**PROVIDED DATA:**
========

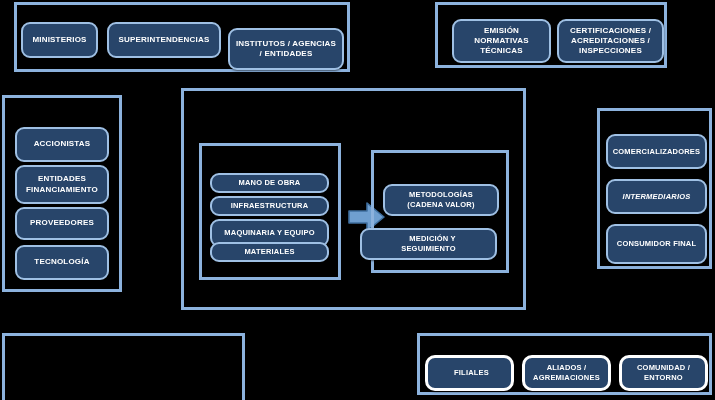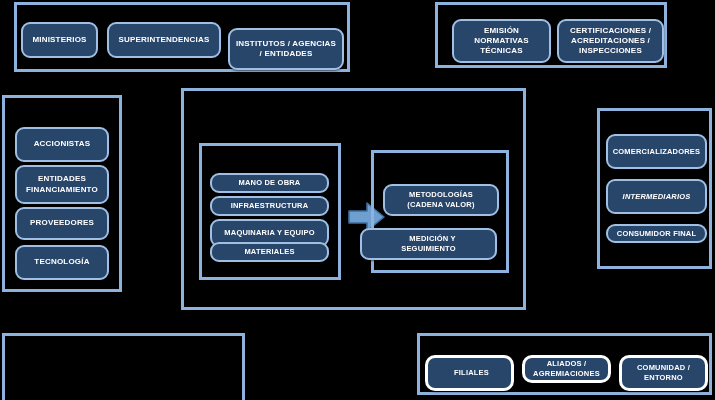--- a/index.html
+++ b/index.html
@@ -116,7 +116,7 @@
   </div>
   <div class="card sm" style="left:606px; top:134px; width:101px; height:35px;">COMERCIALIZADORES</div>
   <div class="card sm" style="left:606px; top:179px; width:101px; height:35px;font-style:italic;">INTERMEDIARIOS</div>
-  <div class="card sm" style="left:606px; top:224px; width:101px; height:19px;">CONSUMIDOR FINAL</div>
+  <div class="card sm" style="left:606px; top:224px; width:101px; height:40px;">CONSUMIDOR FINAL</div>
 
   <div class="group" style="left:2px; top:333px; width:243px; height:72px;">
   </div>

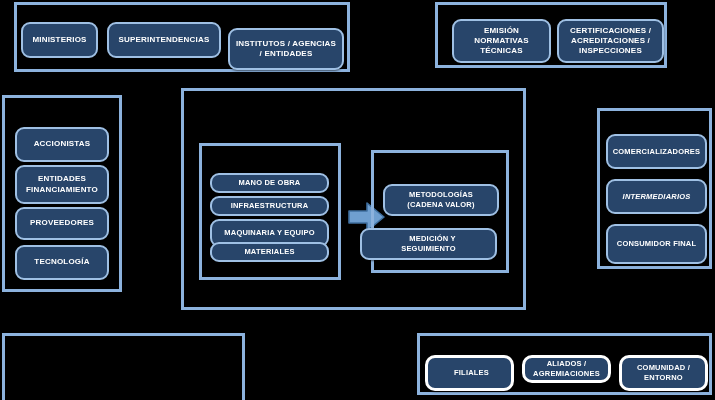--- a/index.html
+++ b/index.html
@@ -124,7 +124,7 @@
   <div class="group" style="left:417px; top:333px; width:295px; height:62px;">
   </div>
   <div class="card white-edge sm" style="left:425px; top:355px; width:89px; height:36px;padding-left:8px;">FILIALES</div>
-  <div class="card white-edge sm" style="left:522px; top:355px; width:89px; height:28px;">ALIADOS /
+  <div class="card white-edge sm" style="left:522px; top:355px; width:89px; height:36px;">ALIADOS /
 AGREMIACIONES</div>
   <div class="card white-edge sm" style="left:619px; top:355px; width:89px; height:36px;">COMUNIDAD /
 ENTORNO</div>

========

**WHAT TO PRODUCE:** Output the data above without changes, apart from leaving out the pictures.

**SOLUTION TO THIS PROBLEM:**
--- a/index.html
+++ b/index.html
@@ -116,7 +116,7 @@
   </div>
   <div class="card sm" style="left:606px; top:134px; width:101px; height:35px;">COMERCIALIZADORES</div>
   <div class="card sm" style="left:606px; top:179px; width:101px; height:35px;font-style:italic;">INTERMEDIARIOS</div>
-  <div class="card sm" style="left:606px; top:224px; width:101px; height:19px;">CONSUMIDOR FINAL</div>
+  <div class="card sm" style="left:606px; top:224px; width:101px; height:40px;">CONSUMIDOR FINAL</div>
 
   <div class="group" style="left:2px; top:333px; width:243px; height:72px;">
   </div>

--- a/index.html
+++ b/index.html
@@ -124,7 +124,7 @@
   <div class="group" style="left:417px; top:333px; width:295px; height:62px;">
   </div>
   <div class="card white-edge sm" style="left:425px; top:355px; width:89px; height:36px;padding-left:8px;">FILIALES</div>
-  <div class="card white-edge sm" style="left:522px; top:355px; width:89px; height:28px;">ALIADOS /
+  <div class="card white-edge sm" style="left:522px; top:355px; width:89px; height:36px;">ALIADOS /
 AGREMIACIONES</div>
   <div class="card white-edge sm" style="left:619px; top:355px; width:89px; height:36px;">COMUNIDAD /
 ENTORNO</div>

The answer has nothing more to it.